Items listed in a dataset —

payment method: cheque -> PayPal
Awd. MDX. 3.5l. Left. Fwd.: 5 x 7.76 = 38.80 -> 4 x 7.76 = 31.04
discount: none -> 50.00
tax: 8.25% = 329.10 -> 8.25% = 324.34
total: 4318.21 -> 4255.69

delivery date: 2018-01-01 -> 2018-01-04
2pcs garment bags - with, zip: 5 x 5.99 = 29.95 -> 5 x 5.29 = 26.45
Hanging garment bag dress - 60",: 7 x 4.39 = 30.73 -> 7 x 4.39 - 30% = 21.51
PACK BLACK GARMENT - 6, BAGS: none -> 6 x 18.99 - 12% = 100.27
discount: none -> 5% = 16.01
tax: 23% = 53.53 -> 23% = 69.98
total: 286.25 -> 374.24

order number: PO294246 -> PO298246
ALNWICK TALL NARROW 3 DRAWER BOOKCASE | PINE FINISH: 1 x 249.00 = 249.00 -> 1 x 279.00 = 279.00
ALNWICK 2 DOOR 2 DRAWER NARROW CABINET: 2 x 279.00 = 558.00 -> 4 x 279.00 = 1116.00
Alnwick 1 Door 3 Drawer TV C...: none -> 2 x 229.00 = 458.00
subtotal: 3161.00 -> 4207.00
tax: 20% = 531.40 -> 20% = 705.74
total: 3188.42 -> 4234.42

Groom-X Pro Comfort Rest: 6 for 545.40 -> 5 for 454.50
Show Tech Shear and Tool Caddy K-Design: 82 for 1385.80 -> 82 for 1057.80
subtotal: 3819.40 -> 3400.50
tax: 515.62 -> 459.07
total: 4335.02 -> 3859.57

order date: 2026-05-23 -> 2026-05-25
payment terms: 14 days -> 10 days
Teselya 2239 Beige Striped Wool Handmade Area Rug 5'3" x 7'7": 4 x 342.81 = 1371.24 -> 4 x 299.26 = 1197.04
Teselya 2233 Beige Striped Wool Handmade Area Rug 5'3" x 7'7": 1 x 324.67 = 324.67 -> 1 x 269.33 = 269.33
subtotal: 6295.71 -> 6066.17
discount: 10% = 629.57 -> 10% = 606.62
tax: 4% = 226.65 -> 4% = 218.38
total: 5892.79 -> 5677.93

ASSIGNMENT — Output the line containing "discount: 10% = 629.57 -> 10% = 606.62" and every line after it through the final line of the records above, exactly as written and nothing else.

RESPONSE —
discount: 10% = 629.57 -> 10% = 606.62
tax: 4% = 226.65 -> 4% = 218.38
total: 5892.79 -> 5677.93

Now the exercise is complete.